WORK TASK =>
Reproduce the lines below exactly, starting at the one containing "Rachel zoe women" and stopping at the final line.

Before and after images

+ + + + +

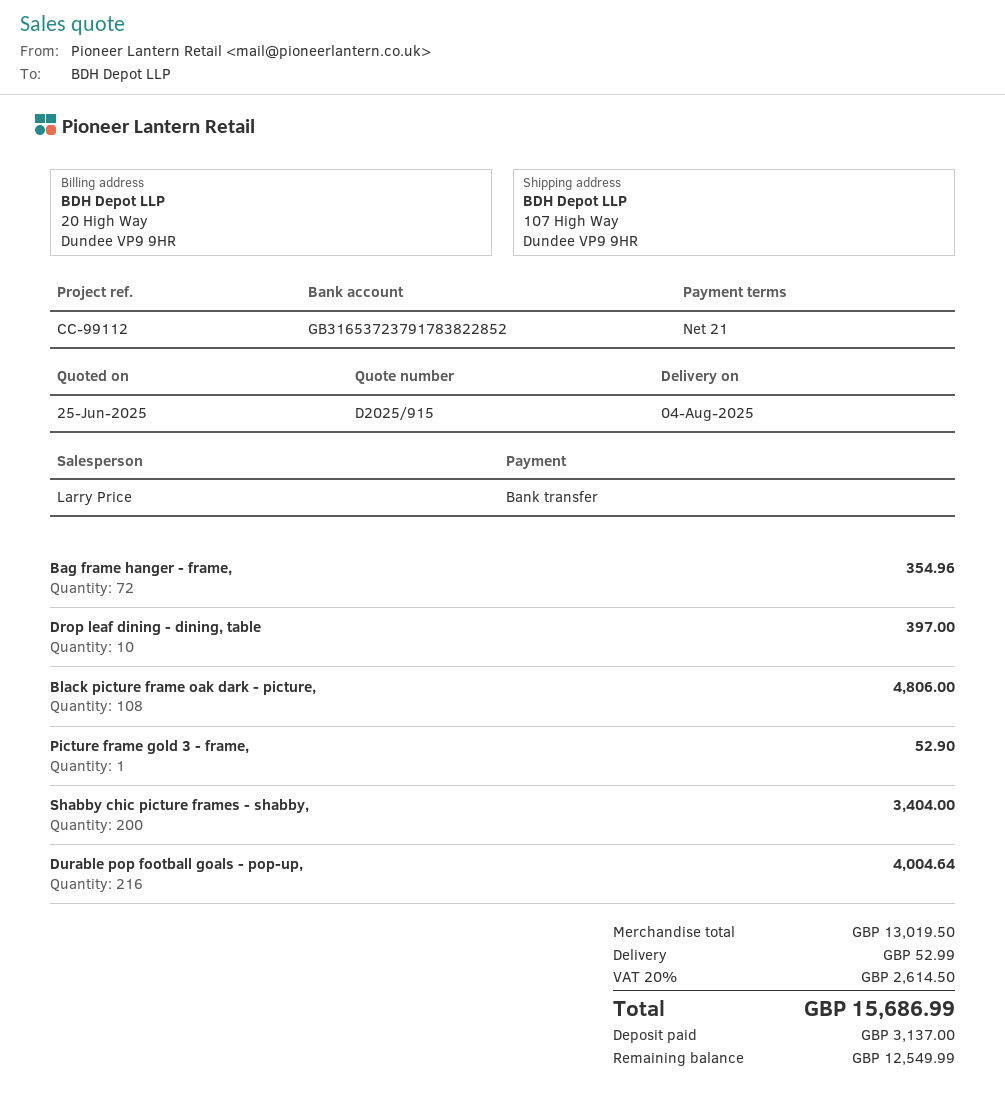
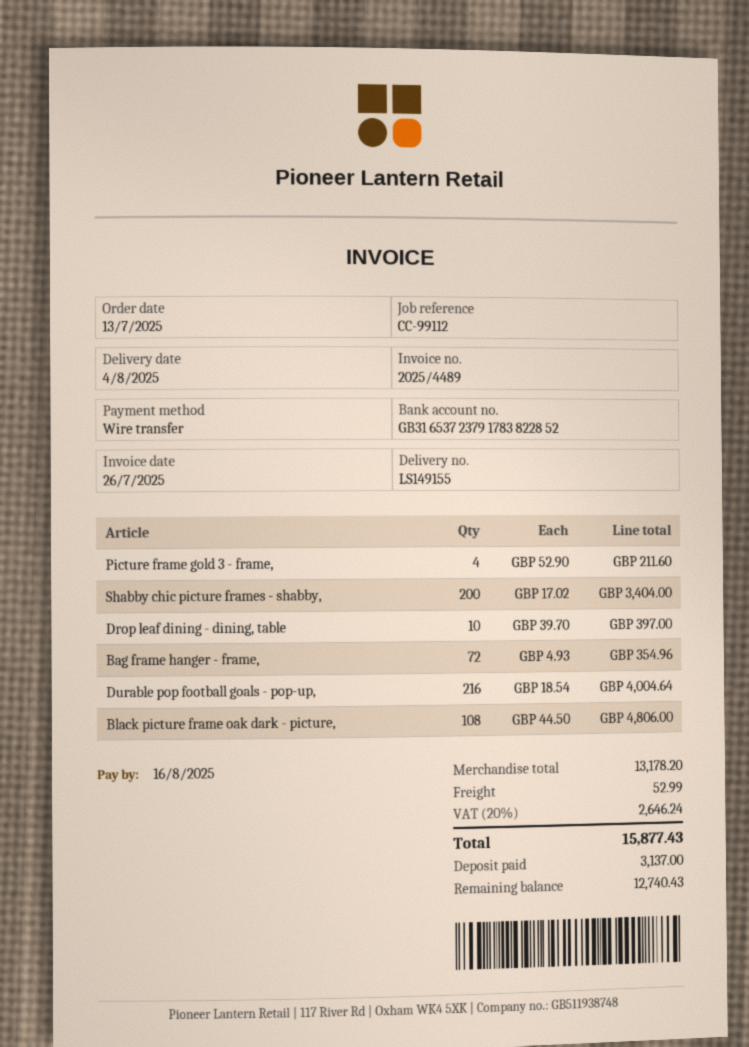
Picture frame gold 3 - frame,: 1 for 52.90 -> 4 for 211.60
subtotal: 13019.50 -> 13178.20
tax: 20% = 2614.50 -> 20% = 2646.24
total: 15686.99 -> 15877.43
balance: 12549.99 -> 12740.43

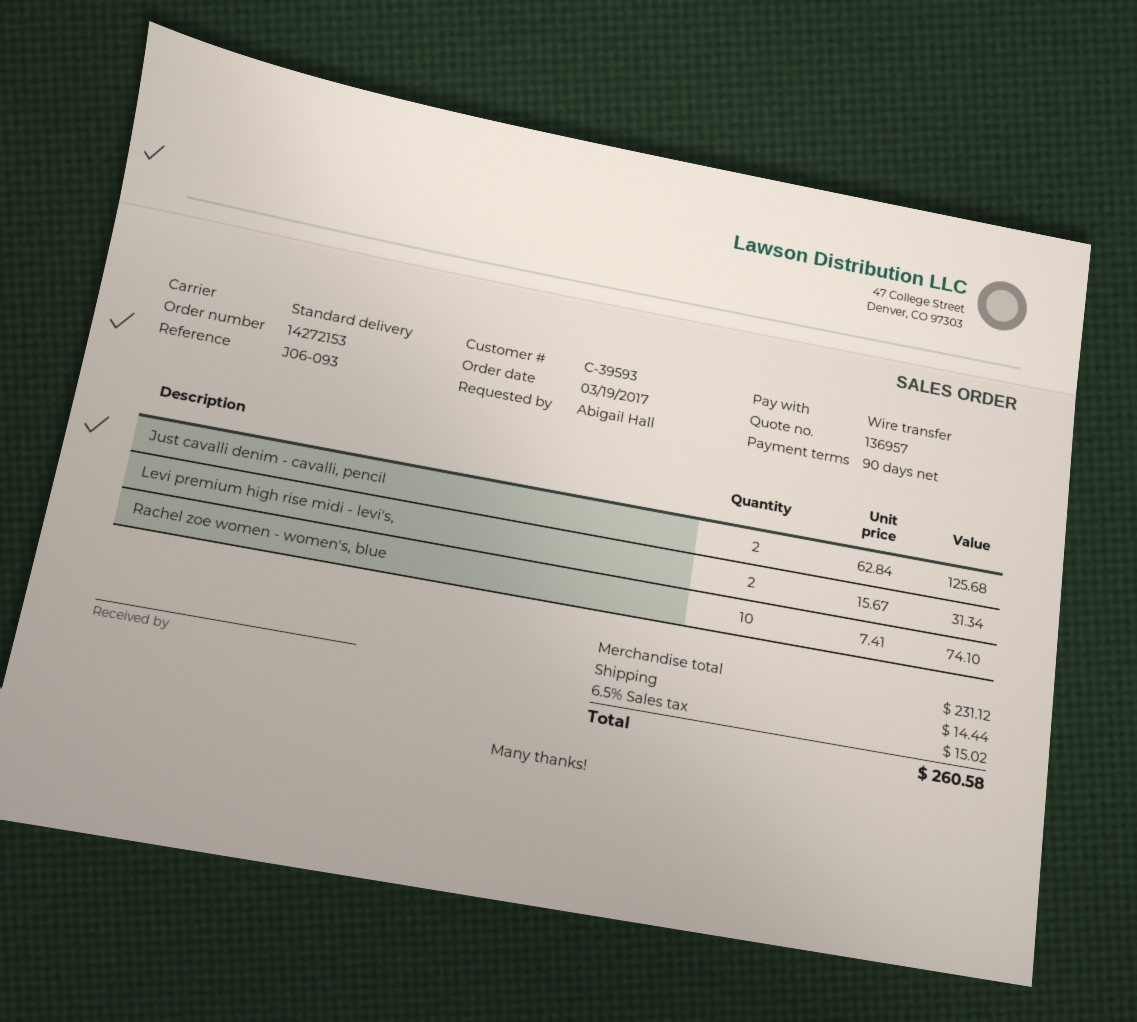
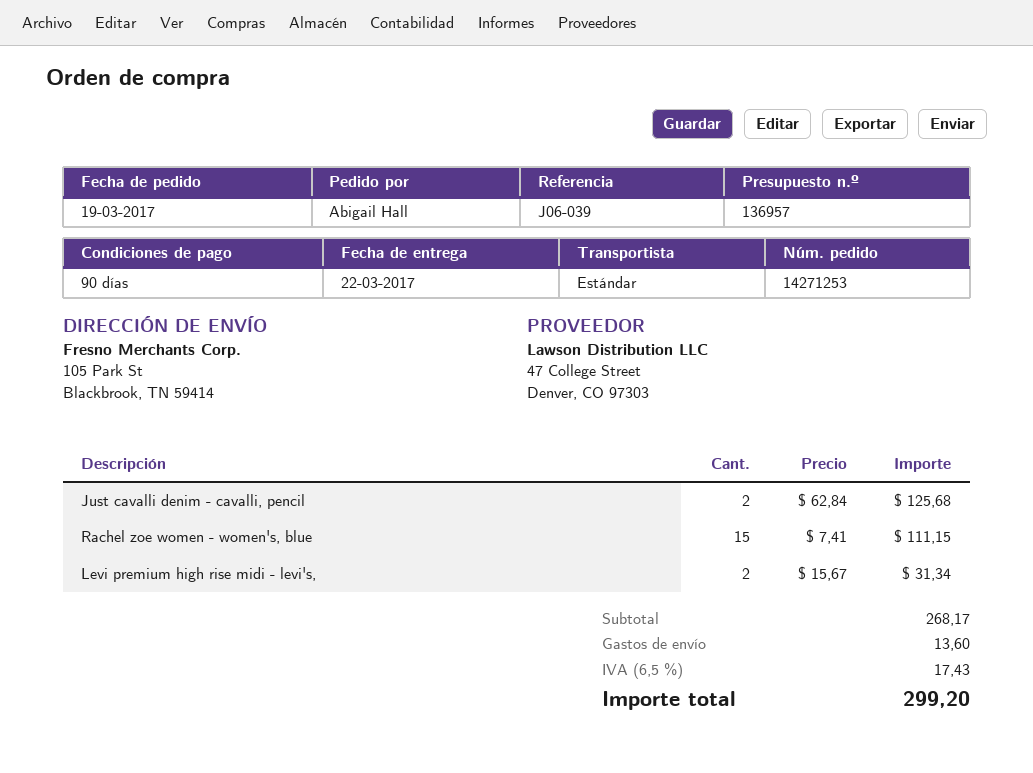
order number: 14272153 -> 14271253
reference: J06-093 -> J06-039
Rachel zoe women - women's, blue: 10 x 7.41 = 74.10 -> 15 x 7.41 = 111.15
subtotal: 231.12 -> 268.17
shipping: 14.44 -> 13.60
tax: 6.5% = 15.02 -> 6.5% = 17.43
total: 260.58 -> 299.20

+ + + + +

SOLUTION TO THIS TASK =>
Rachel zoe women - women's, blue: 10 x 7.41 = 74.10 -> 15 x 7.41 = 111.15
subtotal: 231.12 -> 268.17
shipping: 14.44 -> 13.60
tax: 6.5% = 15.02 -> 6.5% = 17.43
total: 260.58 -> 299.20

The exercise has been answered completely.